Il passe son enfance dans un petit village de montagne en Bucovine, publie des poèmes et part pour Moscou, afin d'y suivre des cours de comédie. Il entre au VGIK, où il a Mikhail Romm pour professeur, et tourne quelques courts métrages de 1958 à 1960. Son premier long métrage de fiction, Attendez-nous à l'aube (Ždite nas na rassvete, 1963), est suivi par les Clairières rouges (Krasnye poljany, 1966) et l'Instant que nous vivons (Eto mǵnovenie, 1969). Il gagne une réputation plus large avec les Léoutars (Lautary, 1972) et surtout avec Les Tziganes montent au ciel (Moj laskovyi i nežnyj zver '/Tabor uhodit v nebo, 1975), où il use – et parfois abuse – d'une poésie folklorique très colorée, ainsi qu'avec Un accident de chasse (Drama na ohote, 1978), adaptation quelque peu académique d'un récit de Tchekhov, Anna Pavlova (1984) et une tragi-comédie musicale, ‘ la Coquille ’ (Skorlupa, 1993).

LOUISE (Anita Louise Fremault, dite Anita)

actrice américaine (New York, N. Y., 1915 - Los Angeles, Ca., 1970).

Une blonde tranquille aux yeux bleus comparable à Priscilla Lane, élégance en plus. Elle aussi reste longtemps sous contrat à la Warner Bros. Dans son abondante filmographie, peu de rôles ont réellement compté. On retiendra peut-être la Titania du Songe d'une nuit d'été (M. Reinhardt et W. Dieterle, 1935), Maria Bonnyfeather dans Anthony Adverse (M. LeRoy, 1936), Mme de Lamballe dans Marie-Antoinette (W. S. Van Dyke, 1938) et une composition discrète mais efficace dans le Poids d'un mensonge (Dieterle, 1945). Depuis 1952, elle s'est consacrée avec succès à la TV.

LOUKOV (Leonid) [Leonid Davydovič Lukov]

cinéaste soviétique (Marioupol [auj. Jdanov] 1909 - Leningrad 1963).

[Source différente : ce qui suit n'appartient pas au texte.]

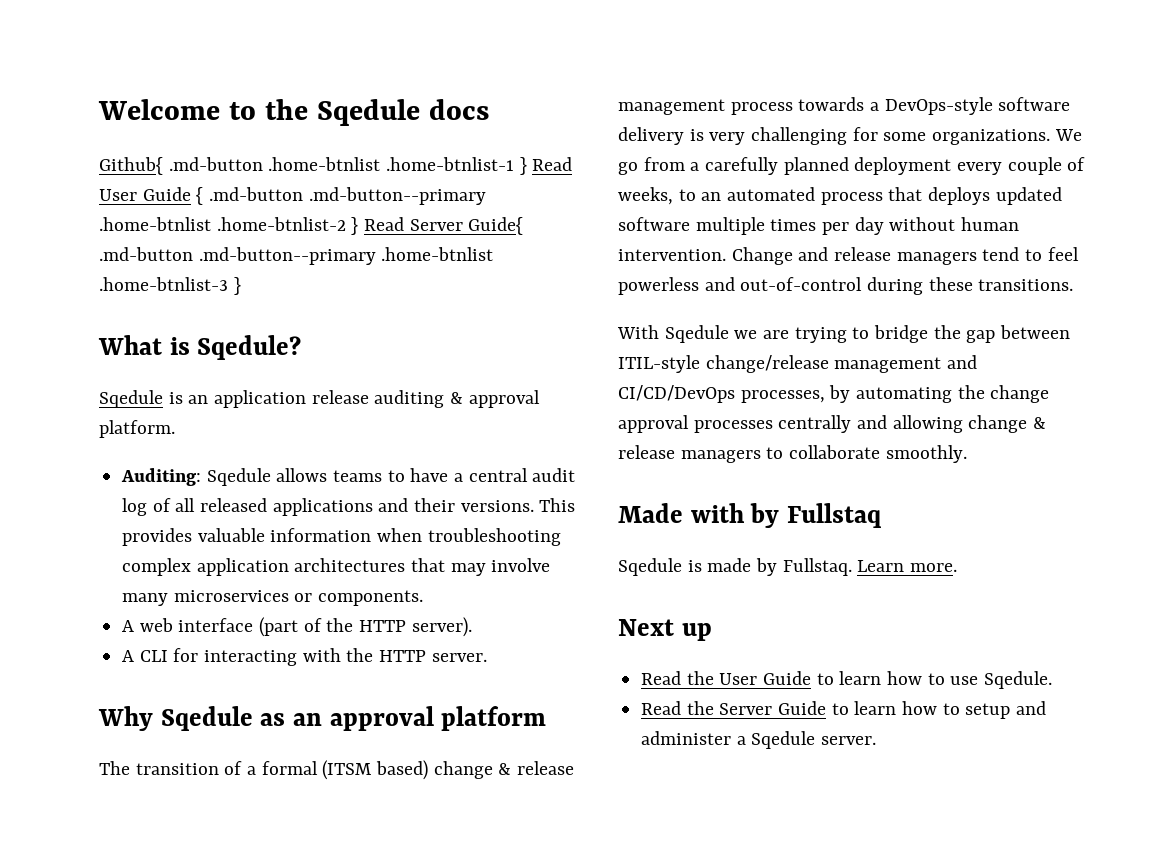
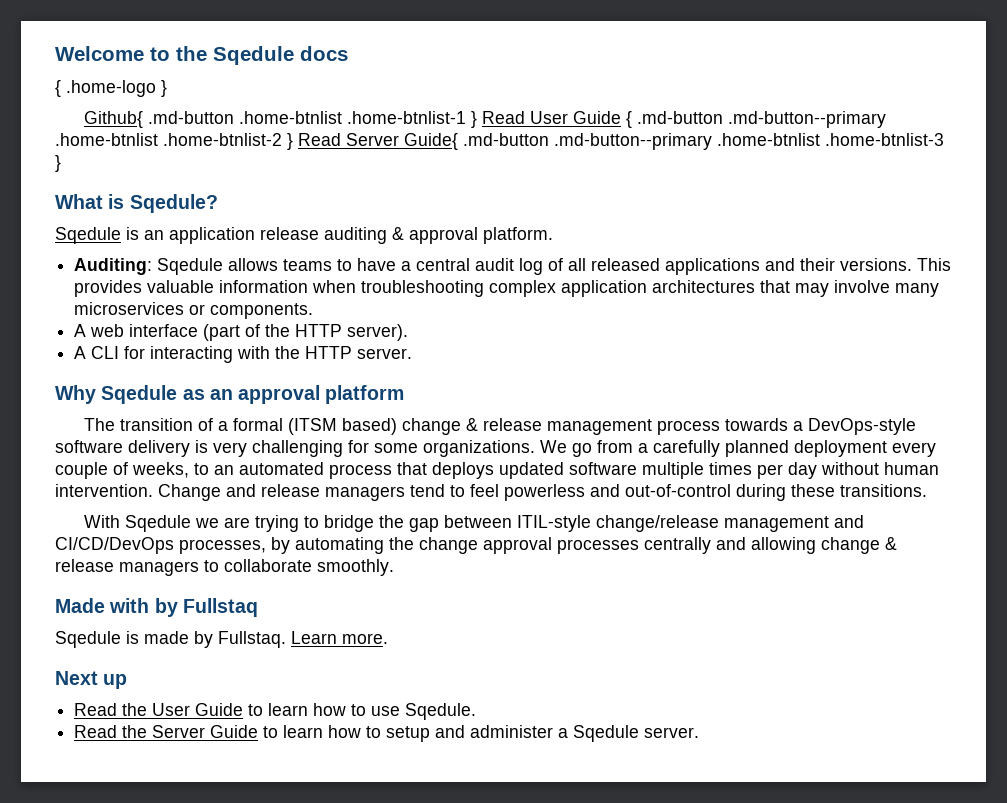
+ { .home-logo }

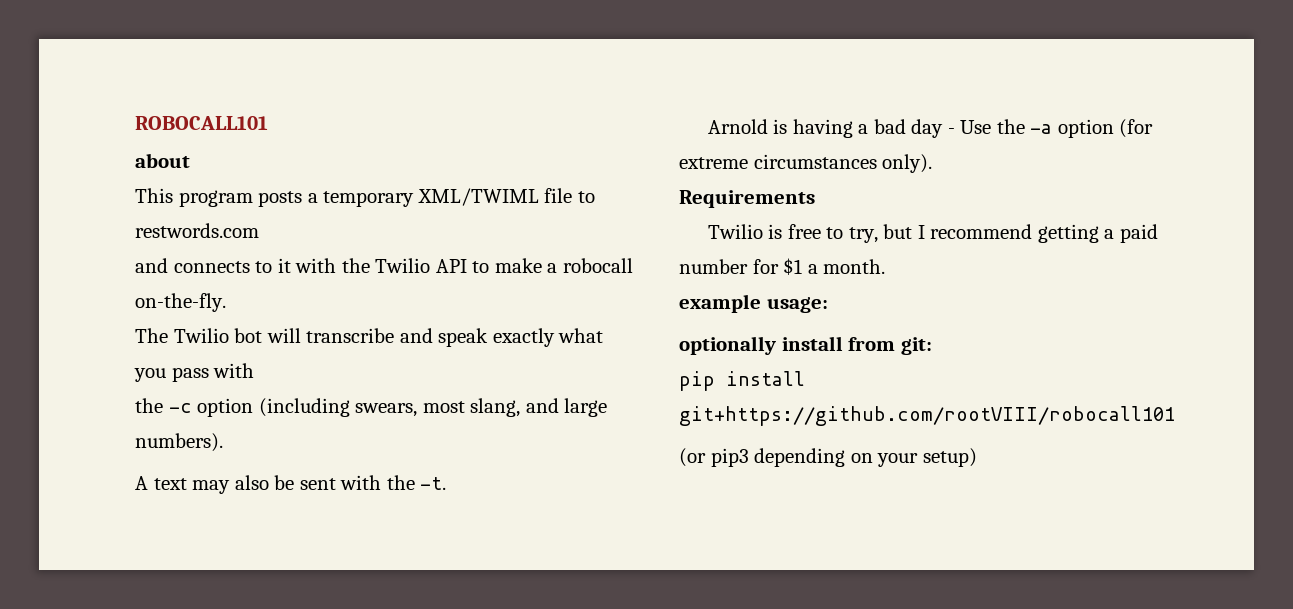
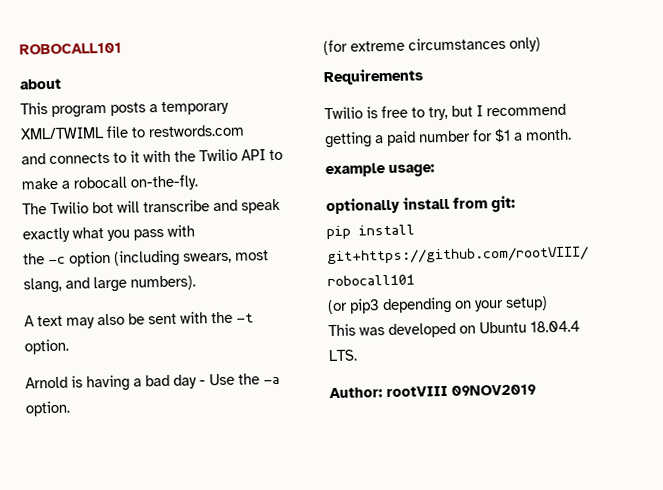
- A text may also be sent with the -t.
+ A text may also be sent with the -t option.
- Arnold is having a bad day - Use the -a option (for extreme circumstances only).
+ Arnold is having a bad day - Use the -a option.
+ (for extreme circumstances only)
+ This was developed on Ubuntu 18.04.4 LTS.
+ Author: rootVIII 09NOV2019

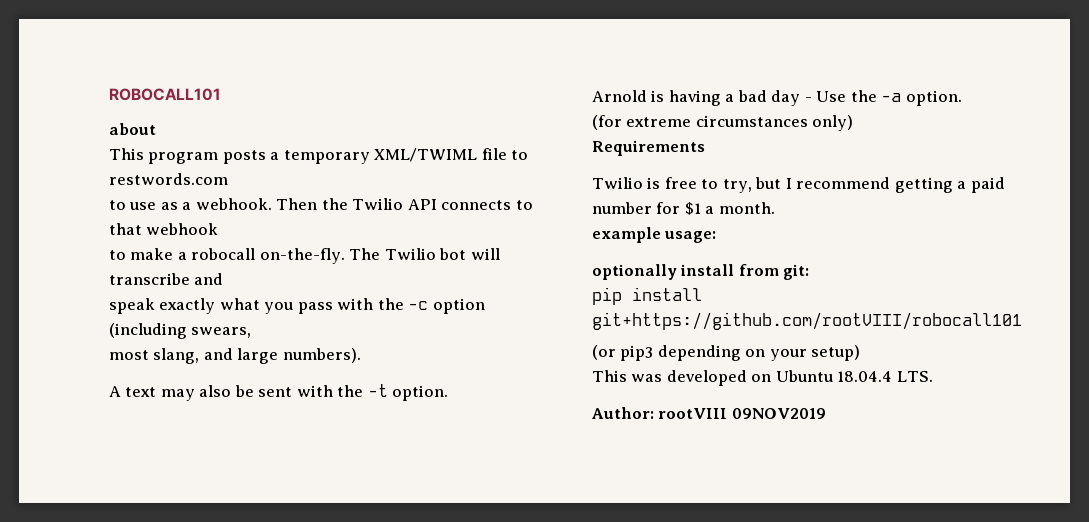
- and connects to it with the Twilio API to make a robocall on-the-fly.
- The Twilio bot will transcribe and speak exactly what you pass with
- the -c option (including swears, most slang, and large numbers).
+ to use as a webhook. Then the Twilio API connects to that webhook
+ to make a robocall on-the-fly. The Twilio bot will transcribe and
+ speak exactly what you pass with the -c option (including swears,
+ most slang, and large numbers).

Après un court métrage, l'Écume (Nakil ’, CO : G. Startchevski, 1930), il tourne plusieurs films pour Ukrainfilm à Kiev : Ma patrie, le komsomol (Rodina moja, komsomol, 1931) ; les Pousses d'octobre (Koreški kommuny, id.) ; le Puits de mine « l'Italienne » (Ital'janka, id.) ; le Convoi no... (Ešelon no..., 1933) ; Jeunesse (Molodost ', 1935) ; J'aime (Ja ljublju, 1936). Il entreprend ensuite son œuvre la plus importante, avec Une grande vie (Bol‘ šaja žizn'), dont la première des deux parties sera tournée en 1940 et la seconde en 1946. La censure vigilante repoussera la diffusion du deuxième volet jusqu'en 1958 car, selon la résolution du Comité central, « le réalisateur n'a pas saisi le fait que, dans notre pays, nous louons et nous récompensons les travailleurs modernes, cultivés et compétents, et non des gens arriérés et vulgaires ; maintenant, l'Union soviétique a formé sa propre intelligentsia et, par conséquent, il est ridicule de montrer, en croyant être réaliste, des gens arriérés et vulgaires promis à des postes de haute responsabilité ». Loukov, pendant la guerre, avait signé Ciné Recueil de guerre no 8 (1941, un récit), Une mère (Mat ', 1941), Aleksandr Parkhomenko (Aleksandr Parhomenko, 1942), Deux Combattants / Deux Camarades (Dva bojca, 1943) et C'est arrivé au Donbass (Eto bylo v Donbasse, 1945) ; il tenta, après l'affaire de la seconde partie d'Une grande vie, de faire amende honorable et de se couler le plus habilement possible dans le moule idéologique de l'époque : le Deuxième Classe Aleksandr Matrossov (Rjadovoj Aleksandr Matrosov, 1948) ; les Mineurs du Donbass (Doneckie šahtery, 1951), les Barbares (Vorvary, 1953) ; Vassa Jeleznova (Vassa Železnova, id.) ; Il ne faut pas l'oublier (Ob etom zabyvat ’ nel'zja, 1954) ; Vers un nouveau rivage (K novomu beregu, 1955) ; Différents Destins (Raznye sud'by, 1956) ; Oleko Dounditch (Oleko Dundič, 1958) ; Deux Vies (Dve žizni, 1961, en 2 parties).